И если это дурацкое глобальное потепление все-таки не изменит вселенную, то так будет и в дальнейшем.
Точно так, как это было тридцать пять лет тому назад…
…когда Ниночка Алимханова (в девичестве — «Озерова») зашла в холодную гаражную ремонтную зону, осторожно огляделась и тихо сказала:
— Я беременна, Рафик.
О, черт побери…
Сколь раз в жизни Рафик читал в почтенной классической и не очень почтенной литературе о реакции какого-нибудь персонажа мужского пола на подобное сообщение, адресованное ему лично персонажем женского рода — непременным участником подобных драматических событий.
Набор и разновидность мужских реакций на такое известие были невелики. От бурного и несколько театрализованного проявления «внезапно» свалившегося счастья, будто предварительная техническая часть процесса зачатия не предполагала в конце концов подобной фразы… до откровенной досады и вдрызг испортившегося настроения персонажа мужского пола.
Это два основных драматургически выверенных хода в почти пиковом состоянии небольшого частного спектаклика для двух исполнителей.
Оба основных хода, движущих действие, имели несколько сюжетных «подвариантов». Например — предложение немедленно сделать аборт или уж совсем хамская фраза: «А ты уверена, что это от меня?»
После чего спрашивающего нужно немедленно бить по голове чем-нибудь тяжелым, чтобы привести его к глубоко осознанному чувству грядущего отцовства.
Хорошо бы этот разговор происходил в районе кухни. Или, что еще лучше — в самой кухне. Тогда нужно это делать сковородой. Она тяжелая, и у нее есть ручка, что гарантирует удобство производимого действия, а также сообщает сковороде силу и точность удара…

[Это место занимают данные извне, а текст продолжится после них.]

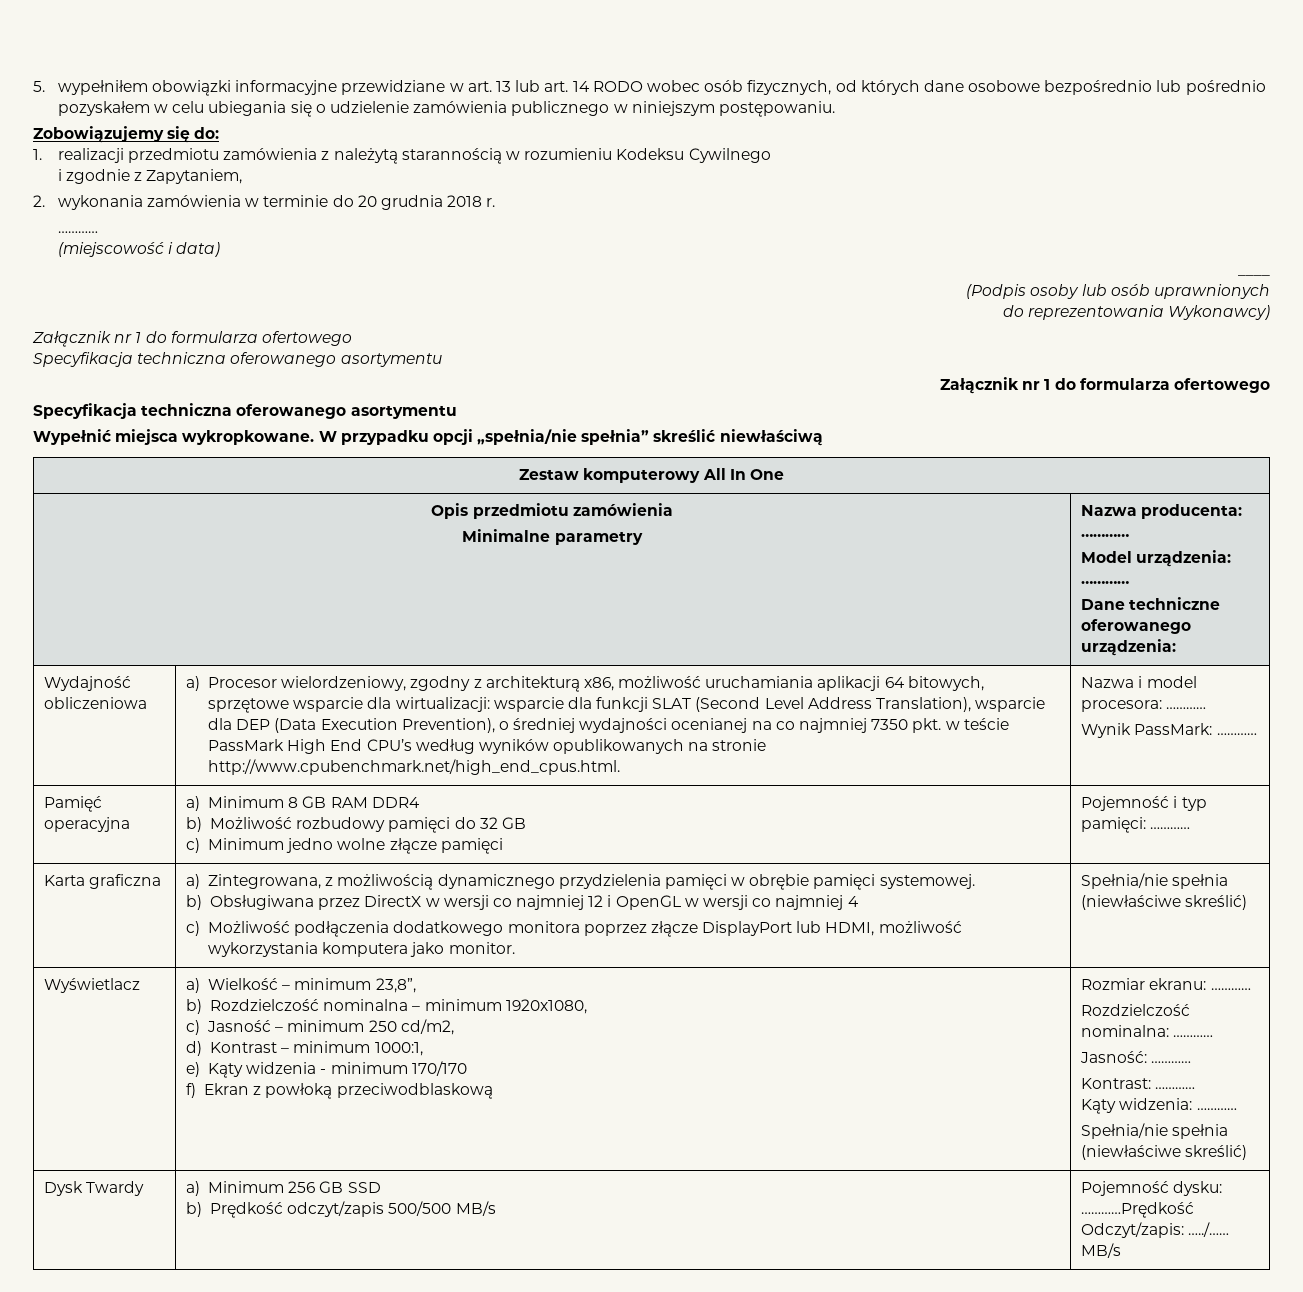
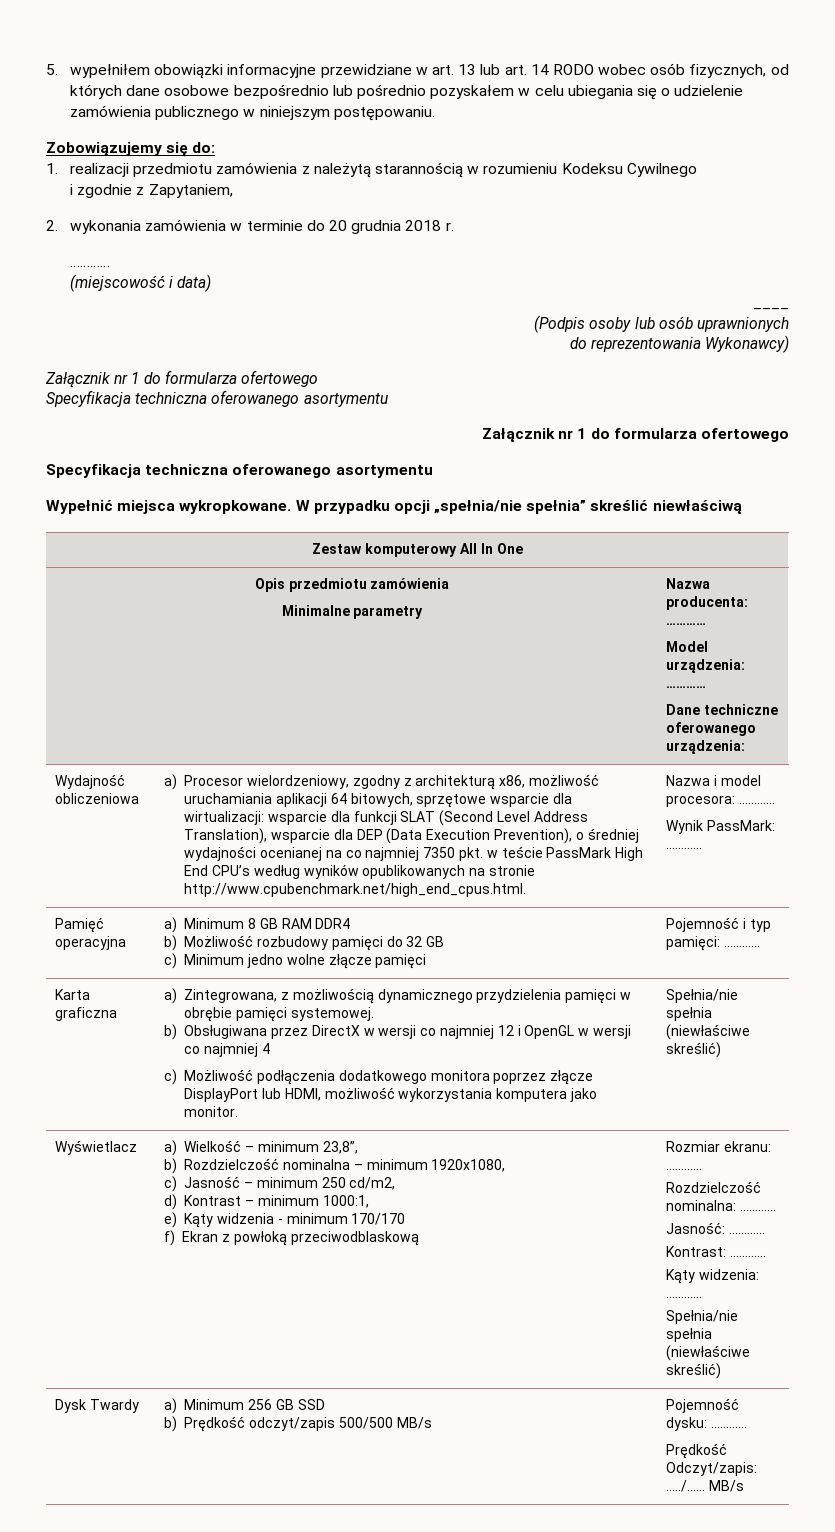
  Dysk Twardy | a) Minimum 256 GB SSD
- b) Prędkość odczyt/zapis 500/500 MB/s | Pojemność dysku: …………Prędkość Odczyt/zapis: …../…… MB/s
+ b) Prędkość odczyt/zapis 500/500 MB/s | Pojemność dysku: …………
+ Prędkość Odczyt/zapis: …../…… MB/s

Но поступать так имеет смысл лишь только тогда, когда беременный персонаж свято убежден в собственной адресной правоте. Любая ошибка оскорбленной дамы и удар сковородой автоматически переходят в разряд «немотивированных бытовых преступлений» и, как говорят юристы своим замечательным языком, «Умышленное легкое телесное повреждение, подпадающее под статью 112, часть 1, УК РСФСР 1964 года — «Лишение свободы сроком до одного года…».
Остальные драматургические «подварианты» — как положительные, так и отрицательные, столь банально похожи друг на друга и так качественно и количественно ограничены, что перечислять их — задача неблагодарная и никчемная.
Рифкат Шаяхметович Алимханов не вписывался ни в один из вышеперечисленных примеров.
Во-первых, он неожиданно для самого себя женился на натуральной «девице» — чему был несказанно удивлен сам.
Во-вторых, хамство Рафику Алимханову было вообще не свойственно.
А в-третьих, именно в момент Ниночкиного сообщения Рафик возрождал к жизни свою первую деловую профессию времен существования знаменитой послевоенной толкучки на Обводном канале в родном Ленинграде, давшую Алимханову стойкую блатную кликуху — Рафик-мотоциклист.
Он тщетно пытался собрать один прекрасный мотоцикл с коляской из деталей трех в прошлом ржавых развалюх единой модели, купленных в разное время за копейки на барахолках Котласа и Сольвычегодска.
Поэтому руки у него были грязные, комбинезон в краске и масле и обнять Ниночку он не мог.
Он просто потянулся к ней, чмокнул куда-то в район носа и верхней губы и строго сказал:
— Теперь от меня — ни на шаг. Пока лед не стает… и вообще! Не дай бог — поскользнешься. И без теплой куртки на улицу не выскакивай. Весной простудиться — плевое дело…
Один из самых больших утепленных финских щитовых бараков зоны представлял собою гигантскую столовую для заключенных, кухню, все подсобки и продуктовые склады, усиленные двойными дверями, решетками на окнах и отдельным постом охраны для «данного» пищеблока.
В этой же столовой при незначительной смене декораций — в смысле перестановки столов и скамеек — проводились и всякие клубные «культурно-массовые мероприятия»: приезд областного начальства, заседание выездной сессии суда — кому убавить срок, кому прибавить…
А также редкая «развлекаловка»: концерт насмерть перепуганной, разножанровой артистической бригады какой-нибудь областной филармонии, бодрящие фильмы типа «Волга-Волга», «Цирк», «Свинарка и пастух»…
Особенной любовью пользовались «Кубанские казаки». На экране бурлила, пела и плясала феерически счастливая жизнь ряженых советских селян, от глотки до причинного места увешанных орденами и медалями, купающихся в глазированном изобилии небывалой собственной продукции.